Red Sparrow is timely film, whether it was intentional or not. It taps into both the growing threat from the Putin government with Russia expanding its spying operations and the rise of the #MeToo movement. Red Sparrow was uncomfortable viewing because of its sexual content. There was an unpleasant rape scene that just felt exploitative since the subject of rape needs to be handled with the utmost delicacy.

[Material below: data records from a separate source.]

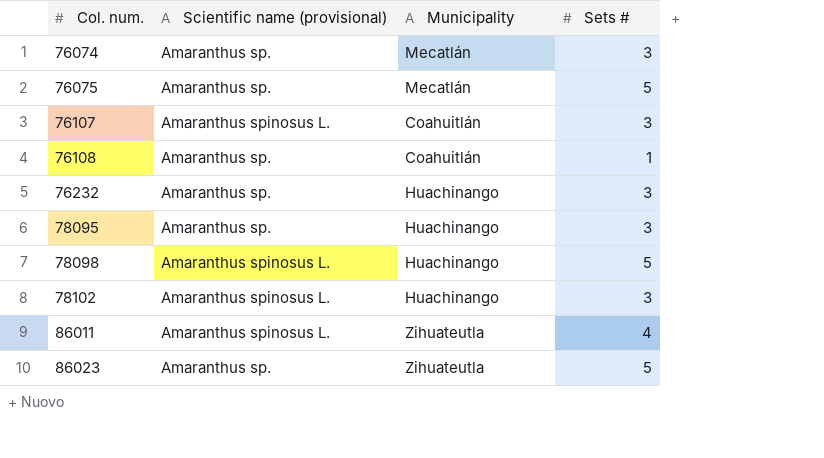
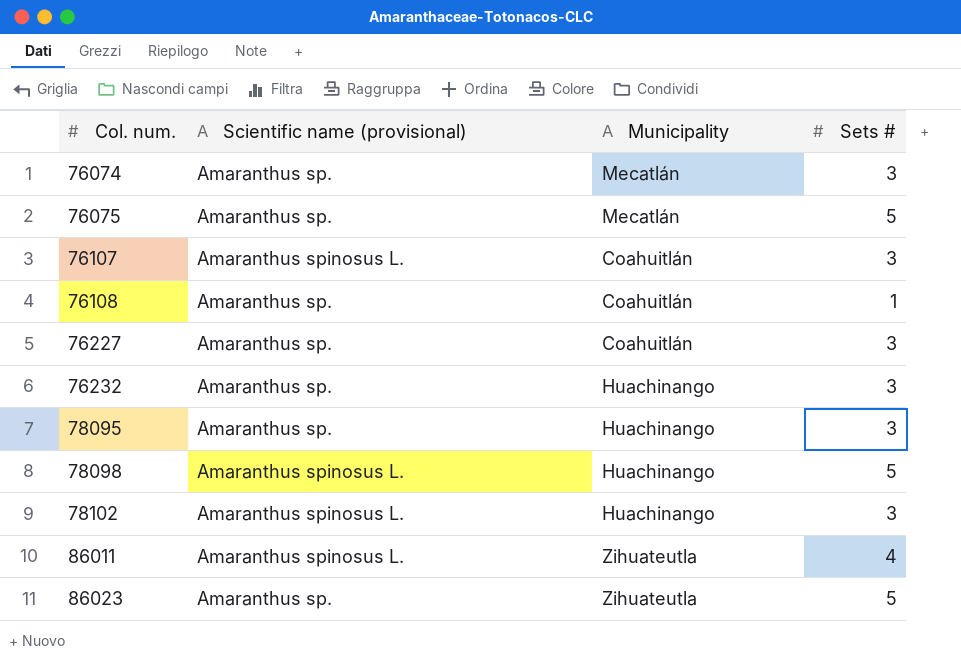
row 76227: none -> Amaranthus sp. | Coahuitlán | 3

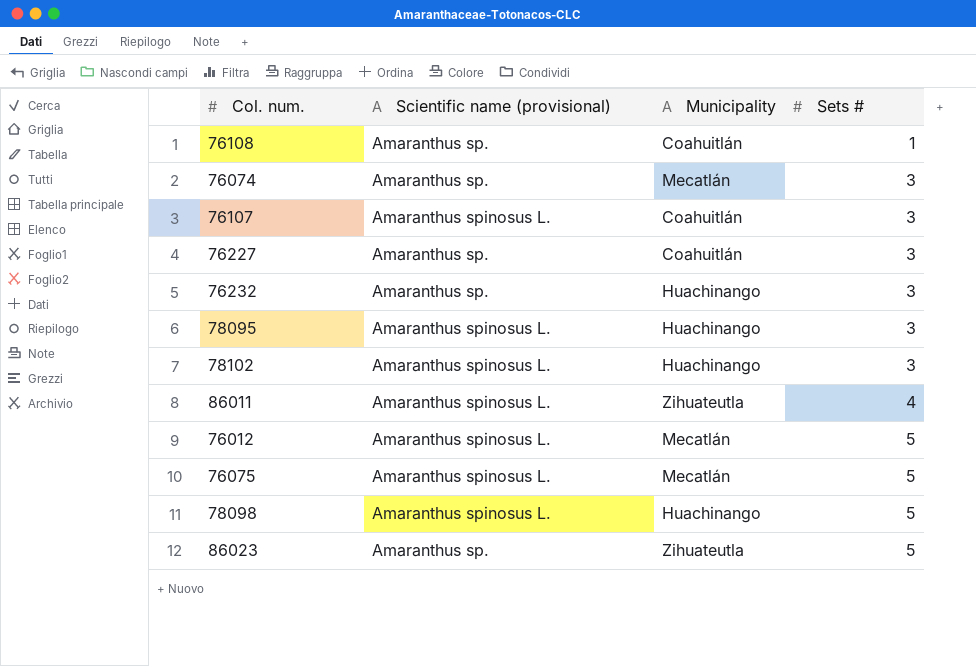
row order: Col. num. ascending -> Sets # ascending
78095 | Scientific name (provisional): Amaranthus sp. -> Amaranthus spinosus L.
row 76012: none -> Amaranthus spinosus L. | Mecatlán | 5
76075 | Scientific name (provisional): Amaranthus sp. -> Amaranthus spinosus L.

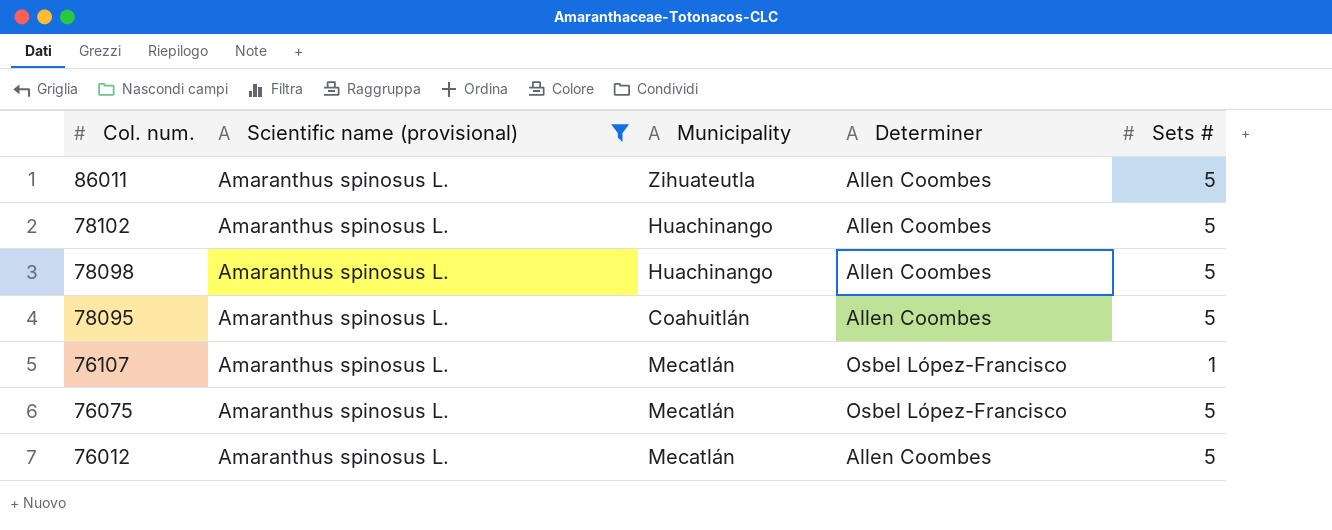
filter: none -> Scientific name (provisional) = Amaranthus spinosus L.
row order: Sets # ascending -> Col. num. descending
column Determiner | position: none -> 4
86011 | Sets #: 4 -> 5
78102 | Sets #: 3 -> 5
78095 | Municipality: Huachinango -> Coahuitlán
78095 | Sets #: 3 -> 5
76107 | Municipality: Coahuitlán -> Mecatlán
76107 | Sets #: 3 -> 1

This material doesn’t get much better when Dominika goes to State School or as she rightly calls it ‘Whore School’. There was an uncomfortable scene – the students psychoanalyse diplomats and politicians regarding their sexual preferences and one character is nearly forced to perform oral sex in front of the whole class. It’s too uncomfortable to make the film entertaining nor is this portion of the film compelling or insightful enough to allow audiences to be invested.
Francis Lawrence, the director of three of the four Hunger Games films, does get the desired effect from scenes that are meant to be tense with the repulsive sex scenes and when a spy operation goes wrong. But he is served with a poor screenplay from Justin Haythe – was more interested in the sexual content than telling a compelling story.
The other issue about the film is its plausibility regarding Dominika’s character. She is a woman with no intelligence or espionage experience and all she’s taught at State School is how to seduce and arouse men. Yet after three months of training she’s set to the field and is able to go toe-to-toe with experienced CIA and Russian agents and set up complex plans.
The film is clearly going for an empowerment message for Dominika because she is able to take control of her own destiny – but come on, there needs to be a bit more believability with the character and plot developments.
Red Sparrow could have been comparable to another adaptation of a popular novel: The Girl with the Dragon Tattoo. Both focus on smart and resourceful women who are sexually exploited who have to take control – and both stories provide a commentary about the treatment of women. But the filmmakers behind the Swedish and American versions of The Girl with the Dragon Tattoo knew that the story and the mystery came first and didn’t use sexual content to sell the adaptation but serve the story.
Red Sparrow is too grim and depressing to be anything close to entertaining or being a blockbuster as it has been advertised. Nor is the film adaptation smart or nuanced enough to justify its more controversial material – leaving nothing but a bitter taste.